Loi bioéthique: «Le père ne sera plus un élément permanent de la filiation»

Publié le

TRIBUNE par Clotilde Brunetti-Pons – Le Sénat examine aujourd’hui, en nouvelle lecture, le projet de loi bioéthique, avant son adoption définitive par l’Assemblée le 29 juin. Le droit, pour les couples de femmes et les femmes célibataires, de recourir à la PMA aura des conséquences sur les principes fondateurs du droit de la filiation, argumente la maître de conférences.
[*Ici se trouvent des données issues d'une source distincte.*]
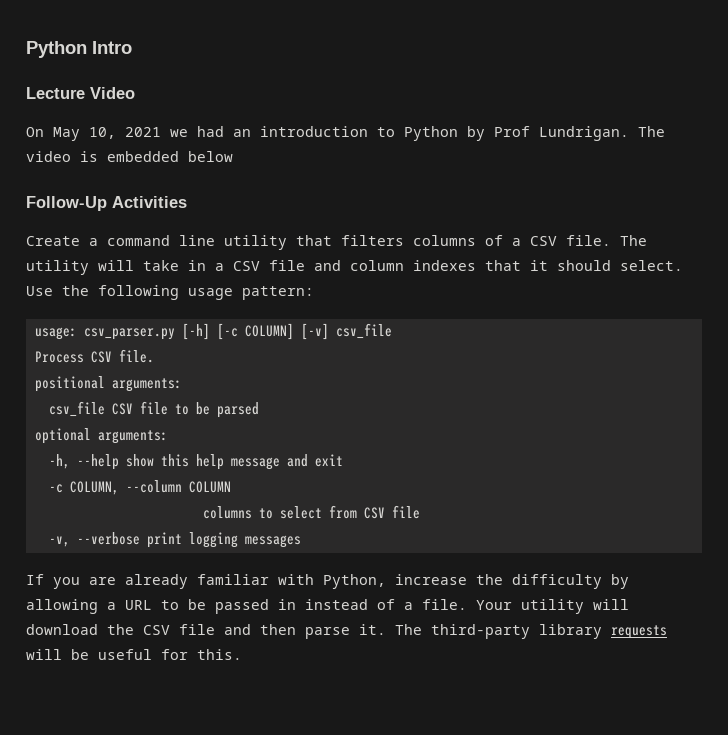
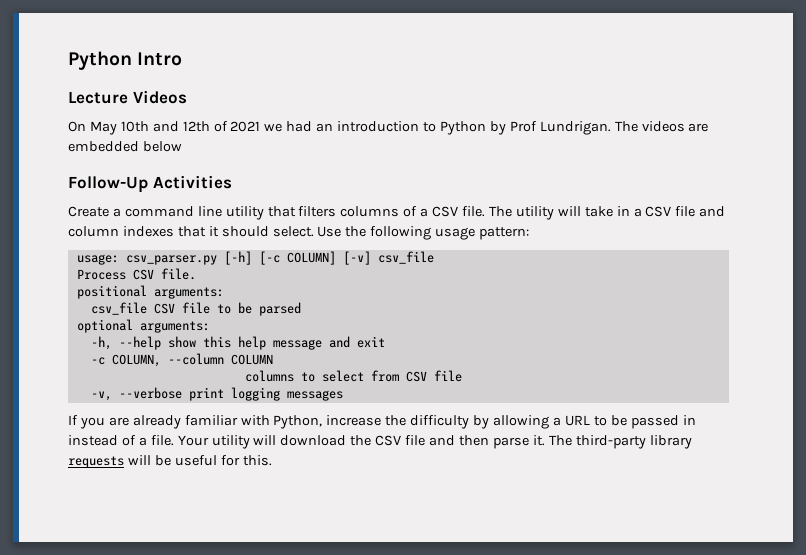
[90,87,135,99] Video -> [132,90,187,104] Videos
[89,127,116,139] 10, -> [120,121,228,132] 10th and 12th of
[26,151,98,162] video is -> [641,121,709,132] videos are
Déposé en 2019, le projet bioéthique n’a pas convaincu le Sénat. Après en avoir proposé une autre version que l’Assemblée nationale en première lecture, le Sénat a eu le courage, début février 2021, de refuser plusieurs pans de la réforme, dont le droit de recourir à la PMA pour les couples de femmes et les femmes célibataires. La commission mixte paritaire fut un échec. Le point d’achoppement est le suivant: le texte voté en deuxième lecture par l’Assemblée – mais rejeté par le Sénat sur ce point – remet en cause notre droit de la filiation. De nombreux juristes l’ont souligné. Sourds à la sagesse des sénateurs, les députés ont cependant encore voté les articles en cause la semaine dernière pour la troisième fois. La procédure n’est pas achevée. Le Sénat doit se prononcer sans posséder, toutefois, les mêmes marges de manœuvre qu’auparavant. Puis aura lieu l’adoption définitive du projet de loi par l’Assemblée la semaine prochaine. Il est encore temps d’alerter.

La communication du gouvernement sur le projet bioéthique n’a jamais fait état d’une réforme de la filiation. Pourtant, dans son étude adoptée en assemblée générale le 28 juin 2018, le Conseil d’État, s’il prenait le contre-pied de son avis antérieur et n’excluait plus la PMA pour toutes, soulignait que la solution proposée «conduirait à une remise en cause des principes fondateurs du droit de la filiation fixés par le titre VII du livre I du code civil qui régit l’ensemble des situations» (étude adoptée en assemblée générale le 28 juin 2018). Les discours officiels qui s’ensuivirent se gardèrent bien de le mentionner.

De quoi est-il question, précisément? En cas d’assistance médicale à la procréation (AMP) avec donneur, la filiation paternelle pourrait, selon le cas, tantôt se voir substituer une deuxième maternité, tantôt être purement et simplement éliminée (articles 1 et 4 du projet de loi). Afin de créer une relation entre la femme qui n’a pas accouché et l’enfant conçu par assistance médicale à la procréation, le Sénat proposait d’emprunter la voie de l’adoption (Titre VIII, livre I du code civil). Dans la version retenue par l’Assemblée nationale, ce lien serait fondé sur une déclaration conjointe devant notaire remise à l’officier de l’état civil pour établir la filiation à l’égard de la «co-mère». Bien que cantonnée au domaine de l’assistance médicale à la procréation, cette innovation serait insérée dans le titre régissant le droit commun de la filiation (Titre VII, livre I du code civil).